Wednesday, October 15, 2003

LONDON — The global leaders of the 77 million-member Anglican Communion battled behind closed doors at an emergency summit yesterday over the issue of ordaining homosexual bishops and priests — the most serious crisis to face the church in five centuries.

Archbishop of Canterbury Rowan Williams, the church’s chief, summoned its 38 primates into two days of talks to try to stave off the threat of schism in the Anglican Church triggered by U.S. Anglicans’ appointment of an openly homosexual cleric as bishop of New Hampshire.

The debate centered on a demand by the church’s furious conservative evangelicals, led by its African, Asian and Caribbean primates, that the 2.3 million-strong U.S. Episcopal Church retract its ratification of Canon V. Gene Robinson, a divorced father of two, to the New Hampshire bishopric.

“It is no exaggeration to say this is ‘crunch time,’” said one source at Church House, the Church of England’s headquarters in London. “This meeting could see the end of worldwide Anglicanism.”

A key part of the debate that pitted evangelicals against liberals centered on a proposal that the U.S. Anglicans back off from the Robinson appointment within a specific time.

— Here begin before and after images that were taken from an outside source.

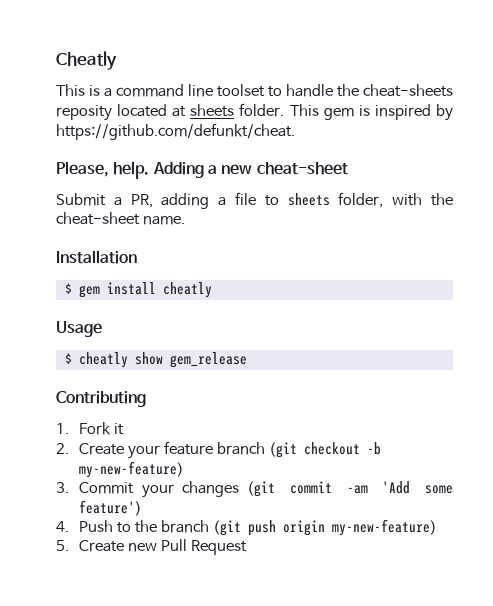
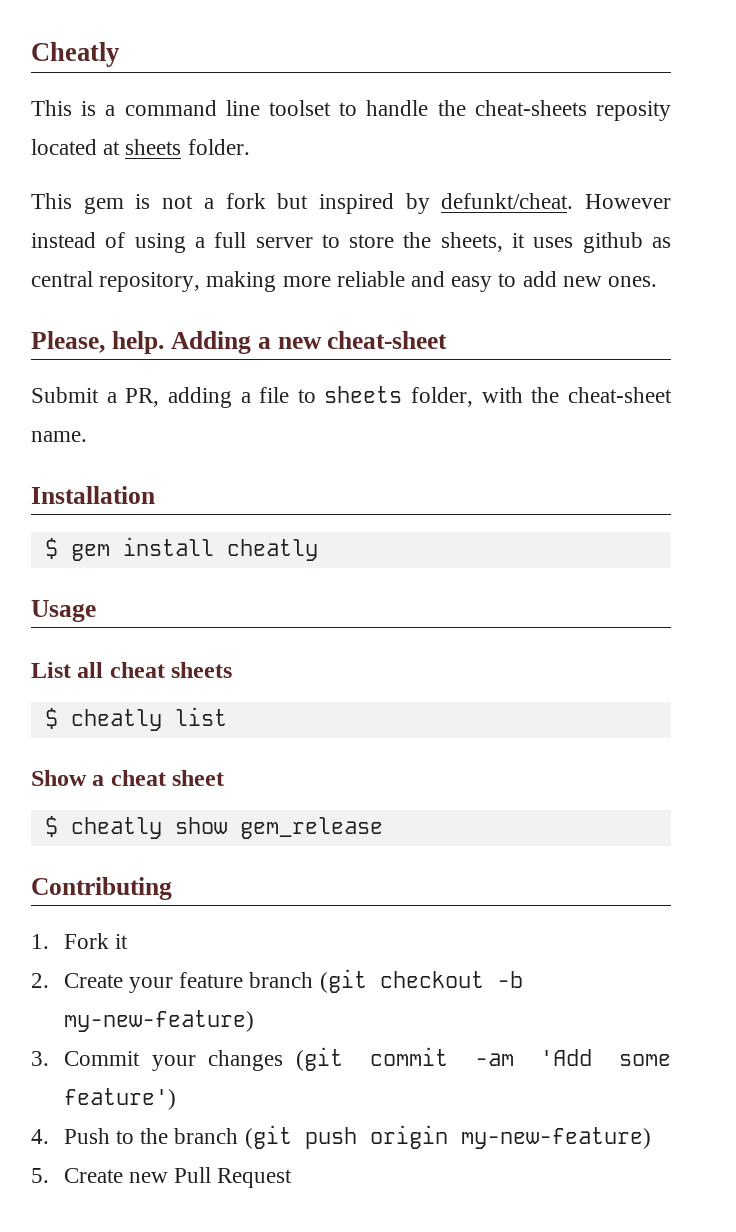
(285, 110) none -> (250, 147) //
[374,104,453,121] [56,123,295,140] inspired by https://github.com/defunkt/cheat. -> [162,193,671,214] [31,232,671,253] [31,271,658,292] not a fork but inspired by defunkt/cheat. However instead of using a full server to store the sheets, it uses github as central repository, making more reliable and easy to add new ones.
(102, 329) none -> [31,662,233,678] [44,707,227,731] [31,770,225,786] // List all cheat sheets // $ cheatly list // Show a cheat sheet

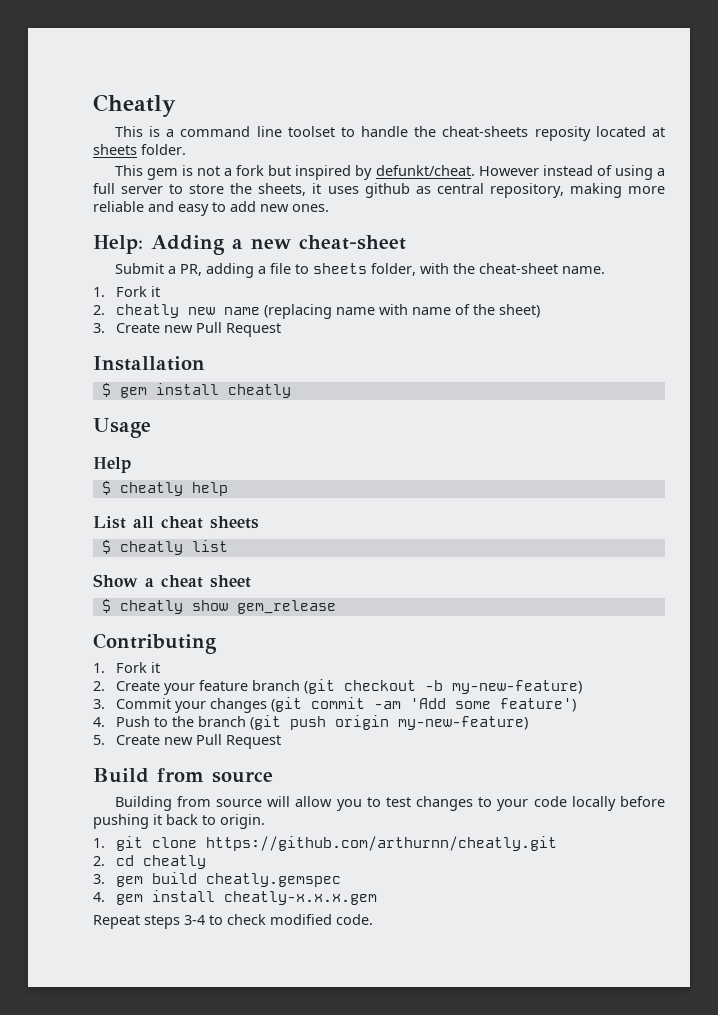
[31,331,164,354] Please, help. -> [93,235,143,254] Help:
(87, 436) none -> [93,286,160,297] [93,304,540,319] [93,322,281,337] // 1. Fork it // 2. cheatly new name (replacing name with name of the sheet) // 3. Create new Pull Request
(96, 611) none -> [93,457,131,473] [101,481,228,496] // Help // $ cheatly help
(293, 1178) none -> [93,768,273,783] [114,796,665,811] [93,814,265,829] [93,836,557,851] [93,855,206,869] [93,872,341,887] [93,890,377,905] [93,914,373,929] // Build from source // Building from source will allow you to test changes to your code locally before pushing it back to origin. // 1. git clone https://github.com/arthurnn/cheatly.git // 2. cd cheatly // 3. gem build cheatly.gemspec // 4. gem install cheatly-x.x.x.gem // Repeat steps 3-4 to check modified code.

Otherwise, the London Times reported, the American branch would risk suspension from the Communion.

Sources close to the church said the 37 primates attending the summit at the 12th-century Lambeth Palace in London were split over the Robinson appointment, with 20 primates opposed to it and 17 accepting it. The 38th, Archbishop of the Philippines Ignacio Capuyan Soliba, begged off because he had “a previous commitment.”

In the early hours of the marathon session yesterday, a spokesman for the Archbishop of Canterbury, the Rev. Jonathan Jennings, emerged to say that “it is so far, so good,” and he insisted that his boss was “quite relaxed.”

Others were less sanguine. “At least they are still talking to each other,” one source said. Another, British religion analyst Laurence Spicer, said the 37 primates “are praying for a very unlikely miracle.”

Archbishop for Ireland Robin Eames stepped away from the meeting to tell journalists that he would “hazard a guess” that the crisis meeting was moving toward a consensus. What that consensus might be, he said, would have to wait until today’s closing — and likely more turbulent — session.

Archbishop Eames said the opening day’s debate was one of “openness, frankness and honesty,” but he acknowledged “underlying anxiety right across the board, to maintain the Anglican Community.”

“One way or another, it’s a new day for Anglicanism,” said Canon David Roseberry of Plano, Texas, a leader of conservative U.S. Anglicans who are threatening to split from their church.